I decided to pause my hiatus from this blog during NaNoWriMo to make a post. I have a lot of reasons to post right now.
First, the superficial good news: my novel writing is going great. I have over 30,000 words with 16 days to go to get to 50,000. My pace doesn’t seem to be slowing much, and my idea is going strong. It’s reshaped itself a little bit over the month, but I think for the better, and the story seems to excite those that I share it with.
My job is keeping me busy, and last night I had my first night out without Eric. My coworker (also named Sam) had her birthday on Monday, and I joined her and a few others last night to fete her. It is nice to have coworkers that I like on a personal level, with whom I feel comfortable. Despite the cold creeping up on us, I feel like Michigan could be home in a way that I haven’t felt in a long time.
But a few states away, things are not so great.
Last week, Eric and I flew down to Georgia to celebrate my mom’s birthday and upcoming holidays with my family.
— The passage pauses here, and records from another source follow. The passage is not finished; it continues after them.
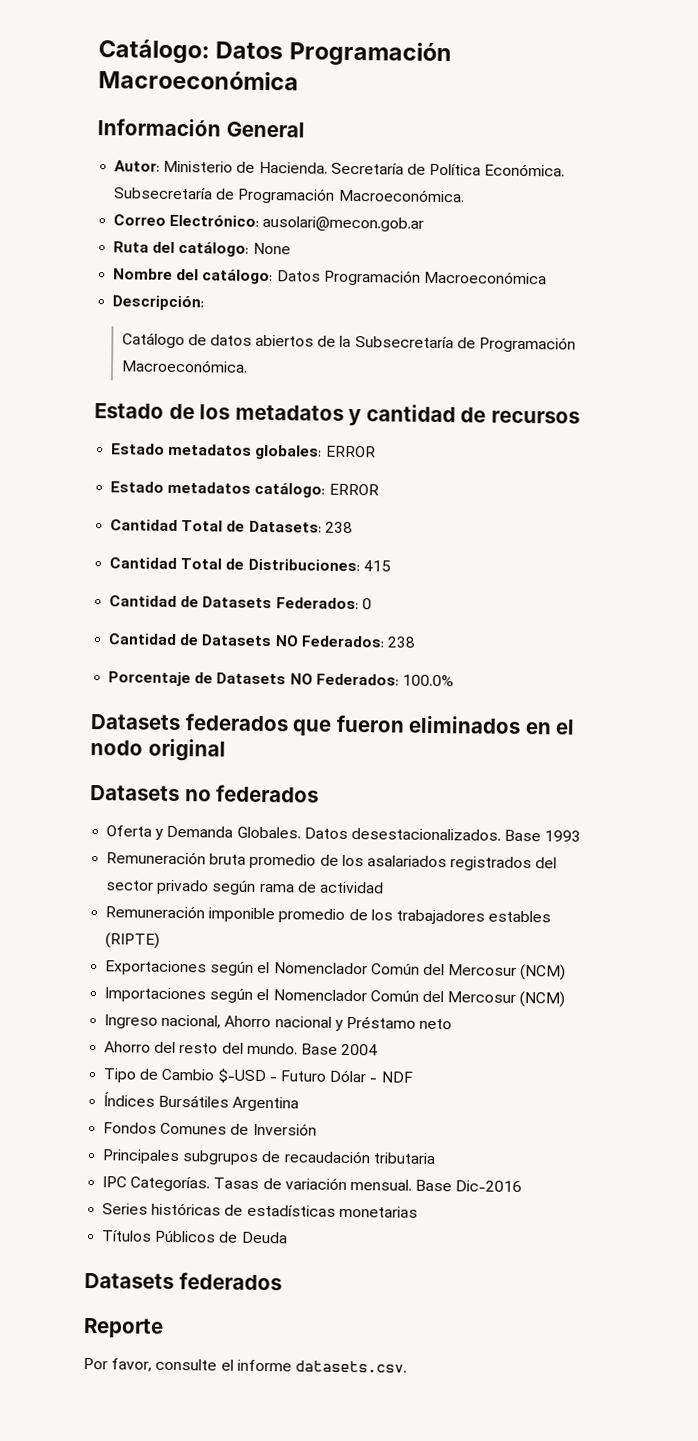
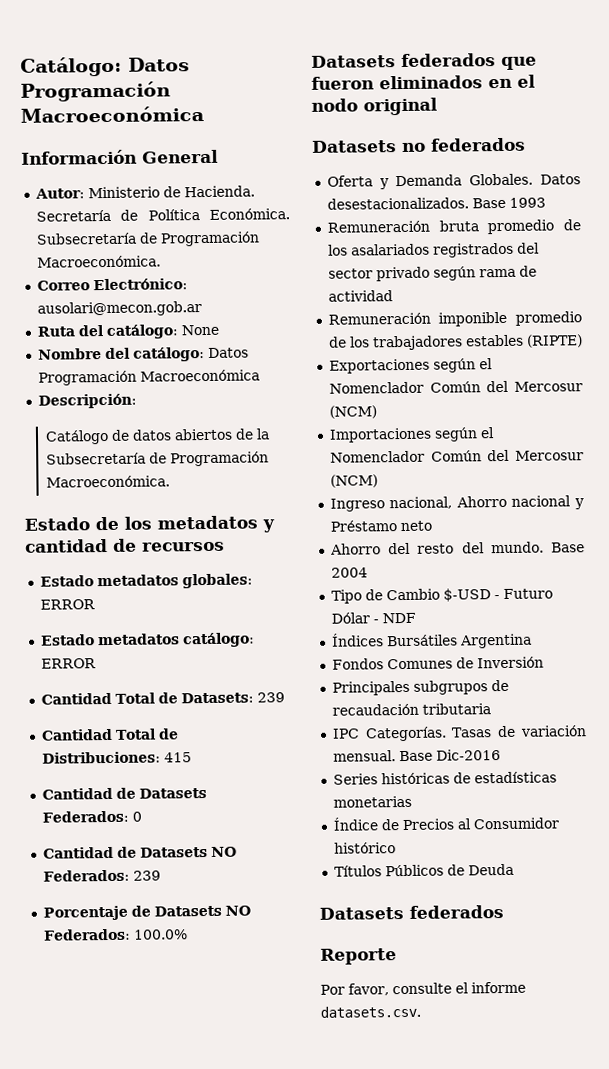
[324,521,353,534] 238 -> [256,692,285,703] 239
[386,636,415,648] 238 -> [132,870,161,881] 239
(418, 1211) none -> [332,817,559,831] [333,842,396,854] // Índice de Precios al Consumidor histórico

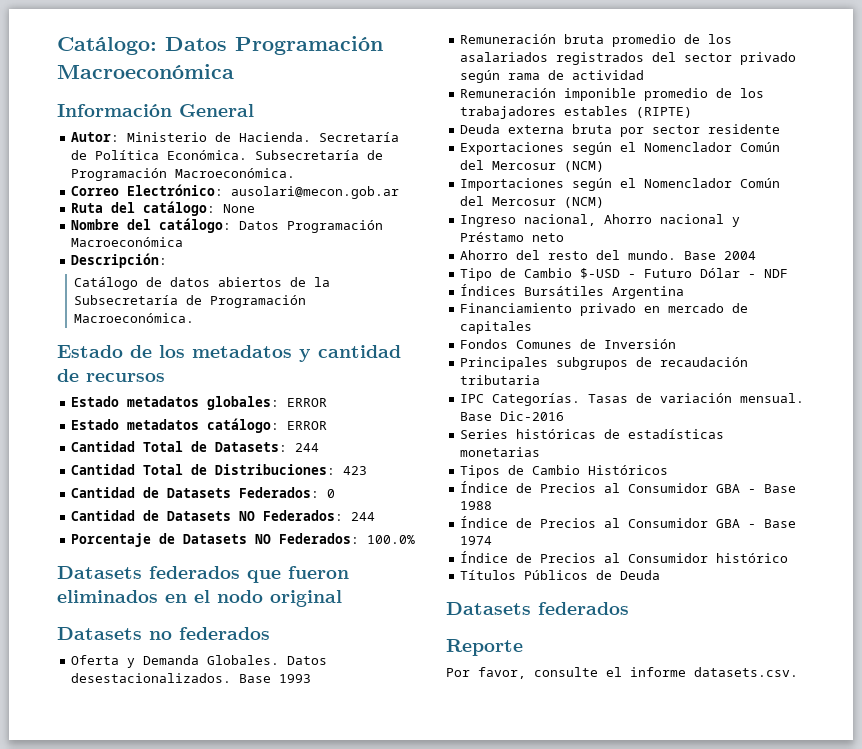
[256,692,285,703] 239 -> [295,443,320,452] 244
[163,752,192,763] 415 -> [343,466,368,475] 423
[132,870,161,881] 239 -> [351,512,376,521] 244
(583, 341) none -> [460,124,781,137] // Deuda externa bruta por sector residente
(532, 641) none -> [460,303,749,316] [460,321,533,334] // Financiamiento privado en mercado de capitales
(412, 801) none -> [460,465,669,478] [460,481,797,493] [460,501,493,510] [460,516,797,528] [460,536,493,545] // Tipos de Cambio Históricos // Índice de Precios al Consumidor GBA - Base 1988 // Índice de Precios al Consumidor GBA - Base 1974

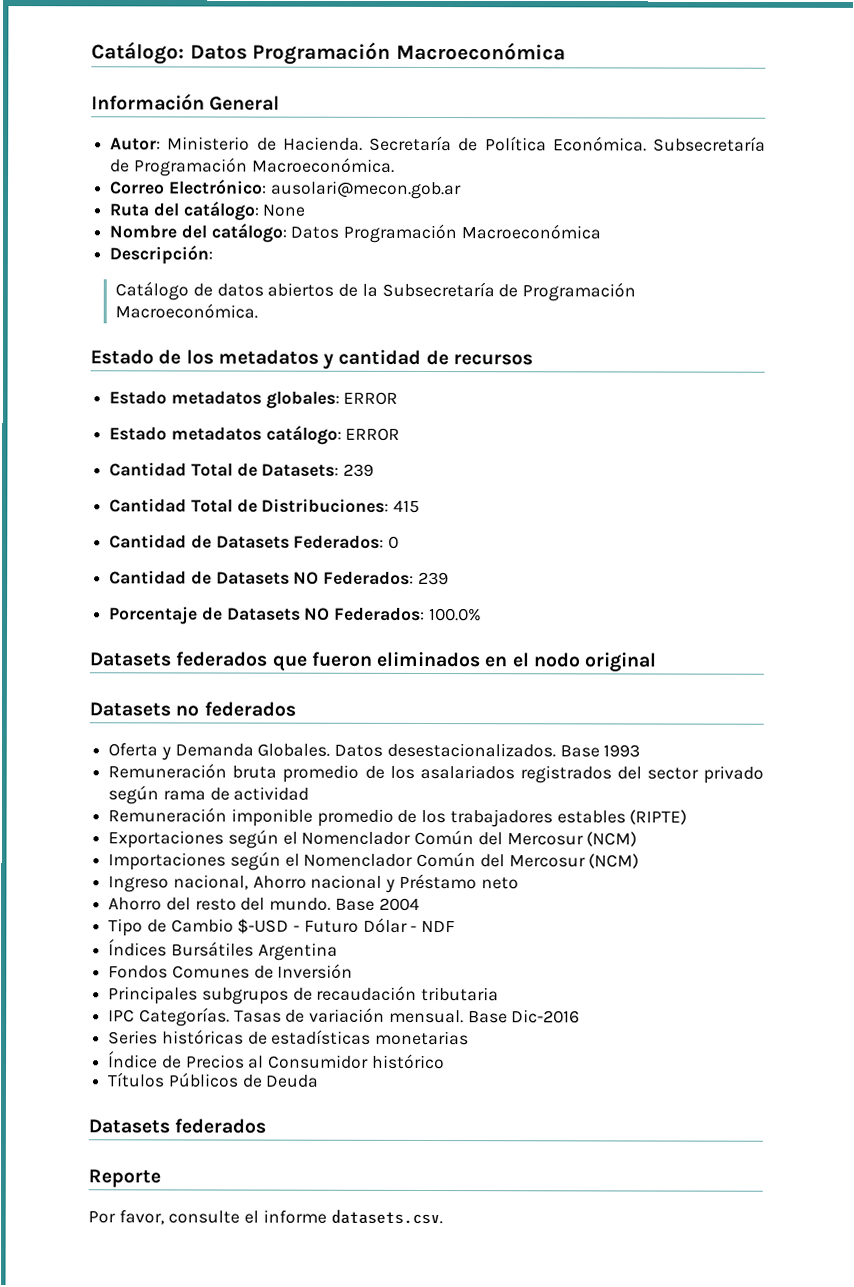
[295,443,320,452] 244 -> [343,463,375,477] 239
[343,466,368,475] 423 -> [393,499,421,513] 415
[351,512,376,521] 244 -> [417,571,449,586] 239
[460,124,781,137] // Deuda externa bruta por sector residente -> (688, 817) none
[460,303,749,316] [460,321,533,334] // Financiamiento privado en mercado de capitales -> (338, 951) none
[460,465,669,478] [460,481,797,493] [460,501,493,510] [460,516,797,528] [460,536,493,545] // Tipos de Cambio Históricos // Índice de Precios al Consumidor GBA - Base 1988 // Índice de Precios al Consumidor GBA - Base 1974 -> (470, 1038) none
We’d been looking forward to the visit for a while; I even negotiated for it in my interviews for BBY. Tuesday morning, after voting, we drove to Grand Rapids to catch a flight to Atlanta. We arrived at my parents’ house around 5:30, beating my mom and dad both. We had to sneak in the back way because the door was locked, and we had a few minutes of down time to decompress before dad got home. It would turn out to be a preview of our visit.
Tuesday night my brother started getting sick. By Wednesday night, he was still sick, and as a child with a host of medical conditions and syndromes, my parents decided it would be prudent to take him to the hospital. The local hospital sent him to the specialists in Atlanta early in the morning of my mom’s birthday. Eric and I drove down to Atlanta to visit them in the hospital Thursday, and we spent that night and the next day cleaning my parents’ house, so they would have a nice, clean home to come back to.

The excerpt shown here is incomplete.